まず「ライフプラス」が保証人なしで住める超低額アパートを用意する。だがその実態は四畳ほどの狭い部屋に簡易的なベッドだけ用意して入居者を半ば「収容」する。アパートの管理人たちが組んだ「支援プログラム」によって生活ルーティンが固定される。その「プログラム」の中で「勤労」の時間が設けられる。その時間に入居者たちはチャイナマフィアの構成員に監視されながら「作業」を行う。「作業」の内容は麻薬の袋詰め、詐欺や押し売りの電話、武器の手入れなど、チャイナマフィアの活動において生じる雑用だ。つまり、貧困者を無給の労働力として扱っていたわけだ。また入居者の衛生・健康状態は最悪だという。共用であるシャワー室、トイレは入居者60人に対して四つずつしかなく、しかもシャワーに使用するタオルでさえも共用らしい。さらにトイレットペーパー、シャンプー、ボディソープは一週間に二つずつしか支給されない。服の支給はレインコートを改造したものが二着ずつだ。洗濯は明らかに不適切な方法、洗剤の量で行われていたという。食事はチャイナマフィア傘下の中華料理店から出た残飯だ。極めつけは掃除が一か月に一回程度しかなされないことだ。結果的に病気になる入居者もいたが、そのような入居者は即日で追いだしたという。

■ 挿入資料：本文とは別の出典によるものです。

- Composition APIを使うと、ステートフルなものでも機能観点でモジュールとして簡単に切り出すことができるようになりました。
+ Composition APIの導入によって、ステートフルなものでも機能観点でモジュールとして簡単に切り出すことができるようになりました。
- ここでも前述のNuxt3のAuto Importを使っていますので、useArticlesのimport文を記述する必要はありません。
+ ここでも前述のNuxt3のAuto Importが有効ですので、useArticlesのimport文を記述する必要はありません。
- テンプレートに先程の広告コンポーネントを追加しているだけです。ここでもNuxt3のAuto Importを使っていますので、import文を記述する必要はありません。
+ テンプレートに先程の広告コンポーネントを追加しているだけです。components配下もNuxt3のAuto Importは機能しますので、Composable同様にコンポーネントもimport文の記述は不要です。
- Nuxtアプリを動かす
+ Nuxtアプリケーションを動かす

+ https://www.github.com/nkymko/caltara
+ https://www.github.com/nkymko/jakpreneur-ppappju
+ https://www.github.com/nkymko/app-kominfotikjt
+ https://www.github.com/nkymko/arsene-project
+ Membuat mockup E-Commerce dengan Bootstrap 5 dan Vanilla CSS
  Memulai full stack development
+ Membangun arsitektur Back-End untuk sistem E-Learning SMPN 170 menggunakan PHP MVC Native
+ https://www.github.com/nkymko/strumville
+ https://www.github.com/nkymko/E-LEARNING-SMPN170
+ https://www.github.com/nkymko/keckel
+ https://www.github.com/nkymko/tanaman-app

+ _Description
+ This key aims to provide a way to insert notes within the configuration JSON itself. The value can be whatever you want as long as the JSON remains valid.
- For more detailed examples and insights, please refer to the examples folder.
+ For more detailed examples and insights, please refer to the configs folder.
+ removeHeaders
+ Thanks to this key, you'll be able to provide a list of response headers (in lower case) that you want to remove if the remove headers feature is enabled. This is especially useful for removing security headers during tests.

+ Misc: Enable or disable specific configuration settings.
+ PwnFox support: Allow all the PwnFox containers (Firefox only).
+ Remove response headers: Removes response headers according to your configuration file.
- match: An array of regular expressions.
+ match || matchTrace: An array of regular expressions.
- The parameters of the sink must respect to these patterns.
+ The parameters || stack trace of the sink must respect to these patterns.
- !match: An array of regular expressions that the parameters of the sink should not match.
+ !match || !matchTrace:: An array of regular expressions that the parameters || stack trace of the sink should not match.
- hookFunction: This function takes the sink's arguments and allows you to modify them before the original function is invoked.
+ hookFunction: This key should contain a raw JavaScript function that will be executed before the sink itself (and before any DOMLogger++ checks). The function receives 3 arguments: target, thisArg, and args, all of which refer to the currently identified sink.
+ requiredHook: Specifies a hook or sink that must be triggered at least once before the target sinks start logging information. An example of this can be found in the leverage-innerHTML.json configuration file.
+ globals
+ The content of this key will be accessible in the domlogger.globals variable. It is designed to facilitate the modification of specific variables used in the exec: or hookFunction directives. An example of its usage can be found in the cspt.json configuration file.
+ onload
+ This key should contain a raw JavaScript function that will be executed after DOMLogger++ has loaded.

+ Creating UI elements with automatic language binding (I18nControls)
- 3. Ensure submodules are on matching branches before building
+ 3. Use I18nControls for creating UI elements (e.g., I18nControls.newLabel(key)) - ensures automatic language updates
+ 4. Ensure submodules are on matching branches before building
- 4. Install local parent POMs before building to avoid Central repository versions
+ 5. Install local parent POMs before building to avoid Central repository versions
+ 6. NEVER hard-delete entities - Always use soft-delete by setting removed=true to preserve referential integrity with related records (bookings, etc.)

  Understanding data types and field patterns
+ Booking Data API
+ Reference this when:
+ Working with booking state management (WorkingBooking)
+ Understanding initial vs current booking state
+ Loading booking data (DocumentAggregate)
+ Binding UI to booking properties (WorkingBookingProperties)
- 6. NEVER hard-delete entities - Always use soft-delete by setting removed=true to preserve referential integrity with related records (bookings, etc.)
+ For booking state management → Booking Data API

「しかしですね・・・」バネッサはボナードを見て不吉な笑いを浮かべる。「あなたはその事実を知りながら彼らを黙認していた。あなたとの関係を教えていただきたいのですが。」「ふん。奴らはね、うまい汁を吸っていましたよ。チャイナマフィアは入居者に無給で雑用をやらせることで大幅な人員コストの削減につながるし、ライフプラスはチャイナマフィアから金が支払われるわけです。それに比べ私どもはライフプラスからのわずかばかりの賄賂がチャイナマフィアの通常の賄賂の上乗せして支払われるだけですよ。」バネッサが笑いだす。「おい、何がおかしい?!」とのボナードの叫び声に対してバネッサは冷静に答える。「あなたも結局はクズ人間ですね。」「はん!あんたに言われたくないな。せっかくゴードンの秘密をもうひとつ打ち明けたかったところだが・・・・刑事さんの態度が悪いとな・・・」「ゴードンの秘密ですか?教えていただけますか?」「黙秘する。取り調べととはいえ、もっと丁寧に対応してもらいたいね。」「私のいう丁寧さをみせましょうか。」ぞっとする冷たい声でバネッサが言うと同時にダロスが入室。彼はいきなりボナードの顎をつかみ、顔を三発殴る。「答えていただけますか?」と平坦な声でバネッサ。ボナードは鼻血を流しながら「覚えていろよ。クソ野郎。」と言ったものの「秘密」を打ち明けた。「お前らの調査能力はまだまだだな。ゴードンは奴の本名じゃねえし、奴の本職は強盗だよ。」